━━ Dataset records

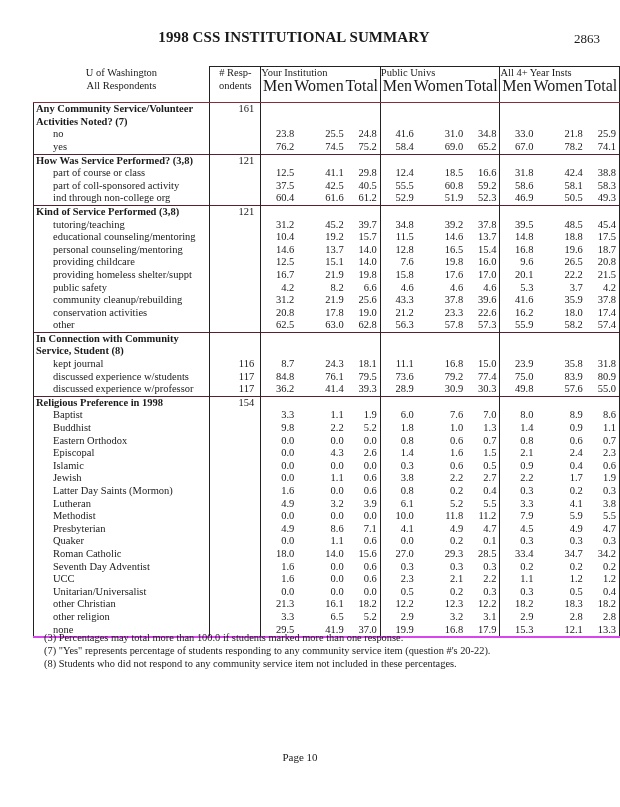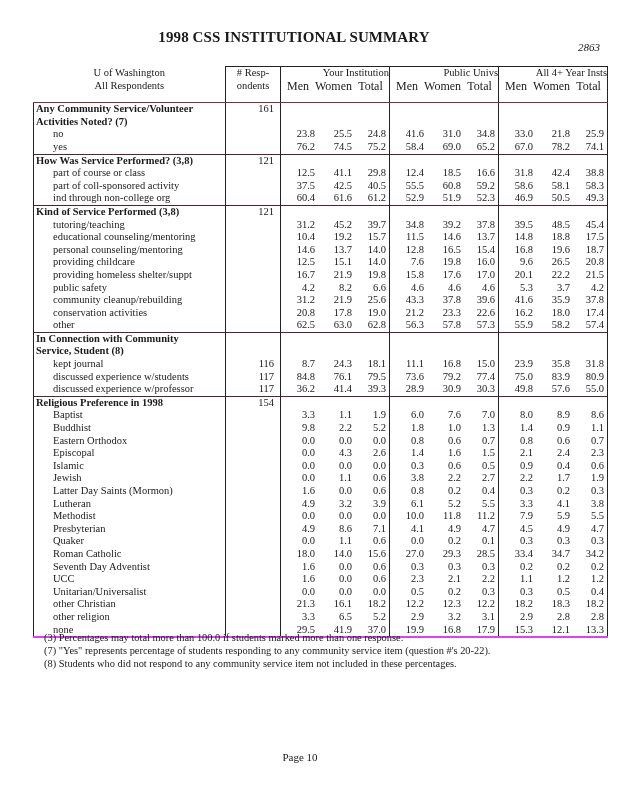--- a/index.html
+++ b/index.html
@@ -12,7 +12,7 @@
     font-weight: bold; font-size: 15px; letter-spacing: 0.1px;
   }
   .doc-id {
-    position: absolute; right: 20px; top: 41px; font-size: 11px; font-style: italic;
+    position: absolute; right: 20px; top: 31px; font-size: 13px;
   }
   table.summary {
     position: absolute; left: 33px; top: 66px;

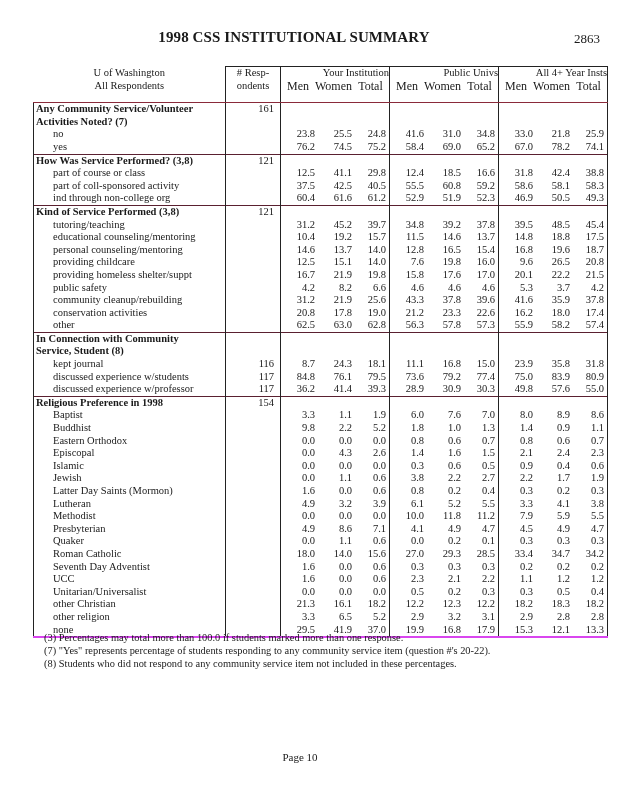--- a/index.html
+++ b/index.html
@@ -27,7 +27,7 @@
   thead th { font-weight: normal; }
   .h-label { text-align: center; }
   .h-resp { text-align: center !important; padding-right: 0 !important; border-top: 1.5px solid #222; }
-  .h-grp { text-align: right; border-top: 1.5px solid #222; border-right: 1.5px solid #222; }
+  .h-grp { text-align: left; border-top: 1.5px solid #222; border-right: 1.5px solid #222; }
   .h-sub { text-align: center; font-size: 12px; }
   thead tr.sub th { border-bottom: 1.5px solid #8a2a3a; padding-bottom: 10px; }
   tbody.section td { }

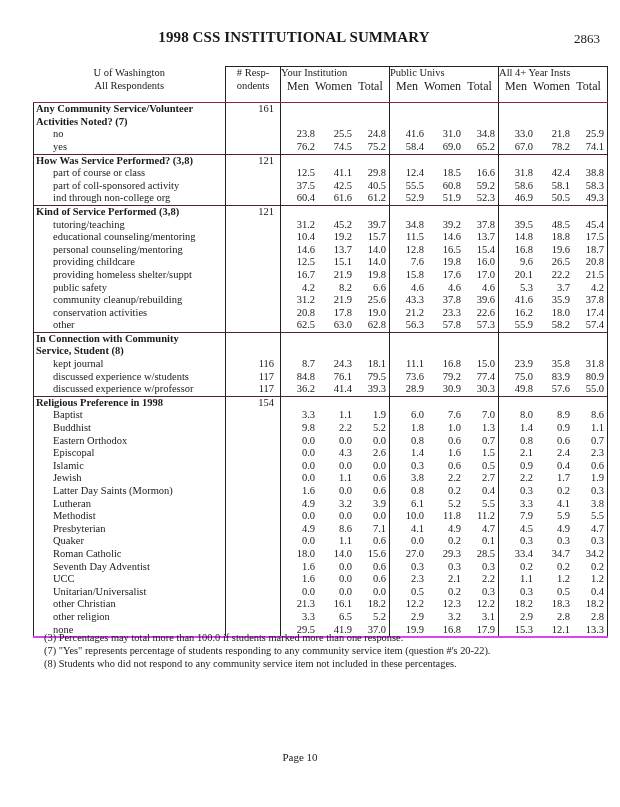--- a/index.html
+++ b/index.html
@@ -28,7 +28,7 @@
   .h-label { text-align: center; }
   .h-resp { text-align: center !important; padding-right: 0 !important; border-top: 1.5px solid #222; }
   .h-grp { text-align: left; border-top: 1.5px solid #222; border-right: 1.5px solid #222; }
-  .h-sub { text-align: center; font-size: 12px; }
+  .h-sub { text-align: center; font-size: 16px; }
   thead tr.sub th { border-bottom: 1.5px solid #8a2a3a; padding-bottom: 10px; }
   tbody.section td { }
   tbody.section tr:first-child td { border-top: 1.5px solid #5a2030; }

━━━━
━━ Dataset records

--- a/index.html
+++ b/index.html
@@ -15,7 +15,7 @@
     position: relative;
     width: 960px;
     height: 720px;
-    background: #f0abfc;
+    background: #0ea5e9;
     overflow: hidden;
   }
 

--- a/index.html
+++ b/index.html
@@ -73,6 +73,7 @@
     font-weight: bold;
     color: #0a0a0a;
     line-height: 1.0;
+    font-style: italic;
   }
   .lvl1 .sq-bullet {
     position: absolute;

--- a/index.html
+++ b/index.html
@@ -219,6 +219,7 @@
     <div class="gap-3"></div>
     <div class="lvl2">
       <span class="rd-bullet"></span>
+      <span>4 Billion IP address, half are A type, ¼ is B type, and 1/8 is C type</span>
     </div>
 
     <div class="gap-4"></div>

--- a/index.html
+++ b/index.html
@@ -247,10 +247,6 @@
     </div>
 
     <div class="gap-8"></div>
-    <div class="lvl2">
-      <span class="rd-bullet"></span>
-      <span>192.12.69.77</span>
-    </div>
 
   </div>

━━━━
━━ Dataset records

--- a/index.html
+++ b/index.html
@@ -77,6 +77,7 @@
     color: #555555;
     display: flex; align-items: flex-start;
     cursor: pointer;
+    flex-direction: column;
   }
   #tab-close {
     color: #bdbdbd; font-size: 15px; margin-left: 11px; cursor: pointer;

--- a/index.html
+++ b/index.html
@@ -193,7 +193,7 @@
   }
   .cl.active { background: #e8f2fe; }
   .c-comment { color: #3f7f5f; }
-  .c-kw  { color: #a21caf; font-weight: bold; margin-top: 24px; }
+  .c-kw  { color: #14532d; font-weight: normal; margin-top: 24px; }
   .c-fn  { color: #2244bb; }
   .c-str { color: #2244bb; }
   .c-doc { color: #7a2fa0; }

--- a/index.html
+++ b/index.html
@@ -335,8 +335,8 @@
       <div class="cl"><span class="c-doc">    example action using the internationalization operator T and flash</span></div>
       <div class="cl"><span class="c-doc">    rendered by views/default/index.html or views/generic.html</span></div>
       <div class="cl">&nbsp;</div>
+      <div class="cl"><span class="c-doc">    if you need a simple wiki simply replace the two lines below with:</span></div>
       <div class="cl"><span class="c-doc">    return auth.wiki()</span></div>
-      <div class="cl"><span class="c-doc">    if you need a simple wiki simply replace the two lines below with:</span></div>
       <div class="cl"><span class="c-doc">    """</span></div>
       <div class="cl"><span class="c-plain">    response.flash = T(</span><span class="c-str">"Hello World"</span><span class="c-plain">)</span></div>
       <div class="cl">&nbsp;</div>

━━━━

Once you have found every line above holding the word "below", copy those lines.

Response to the exercise:
+      <div class="cl"><span class="c-doc">    if you need a simple wiki simply replace the two lines below with:</span></div>
-      <div class="cl"><span class="c-doc">    if you need a simple wiki simply replace the two lines below with:</span></div>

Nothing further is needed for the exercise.